Once every line in the data that follows has been checked for the word "prisma", give only the number of lines that hold it.

##### Records supplied

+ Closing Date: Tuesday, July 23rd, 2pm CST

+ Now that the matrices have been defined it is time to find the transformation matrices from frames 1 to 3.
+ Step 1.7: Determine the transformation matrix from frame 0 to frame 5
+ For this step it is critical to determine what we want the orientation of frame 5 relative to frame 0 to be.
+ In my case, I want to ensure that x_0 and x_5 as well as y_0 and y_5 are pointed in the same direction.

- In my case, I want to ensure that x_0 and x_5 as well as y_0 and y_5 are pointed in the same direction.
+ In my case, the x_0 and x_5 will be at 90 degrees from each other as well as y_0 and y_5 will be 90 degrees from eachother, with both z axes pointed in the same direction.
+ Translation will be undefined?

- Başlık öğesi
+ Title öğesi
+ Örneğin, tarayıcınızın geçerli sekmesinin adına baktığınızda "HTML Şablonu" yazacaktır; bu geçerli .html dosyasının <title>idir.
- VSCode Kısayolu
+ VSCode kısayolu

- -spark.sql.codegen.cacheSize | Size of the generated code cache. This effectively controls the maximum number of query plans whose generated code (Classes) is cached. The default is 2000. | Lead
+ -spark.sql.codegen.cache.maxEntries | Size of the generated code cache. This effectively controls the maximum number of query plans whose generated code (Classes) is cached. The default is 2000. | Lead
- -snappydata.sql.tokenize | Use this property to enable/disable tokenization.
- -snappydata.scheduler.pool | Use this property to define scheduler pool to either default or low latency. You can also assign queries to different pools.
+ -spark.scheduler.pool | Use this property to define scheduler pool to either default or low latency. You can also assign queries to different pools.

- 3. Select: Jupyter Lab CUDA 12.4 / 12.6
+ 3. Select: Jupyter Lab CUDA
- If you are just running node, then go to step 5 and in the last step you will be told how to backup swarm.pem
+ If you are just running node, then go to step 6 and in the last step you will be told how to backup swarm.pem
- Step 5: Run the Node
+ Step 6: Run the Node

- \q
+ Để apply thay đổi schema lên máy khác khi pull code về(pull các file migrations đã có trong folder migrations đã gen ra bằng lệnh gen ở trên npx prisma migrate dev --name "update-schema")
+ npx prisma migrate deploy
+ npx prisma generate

##########

• **Finished exercise**: 3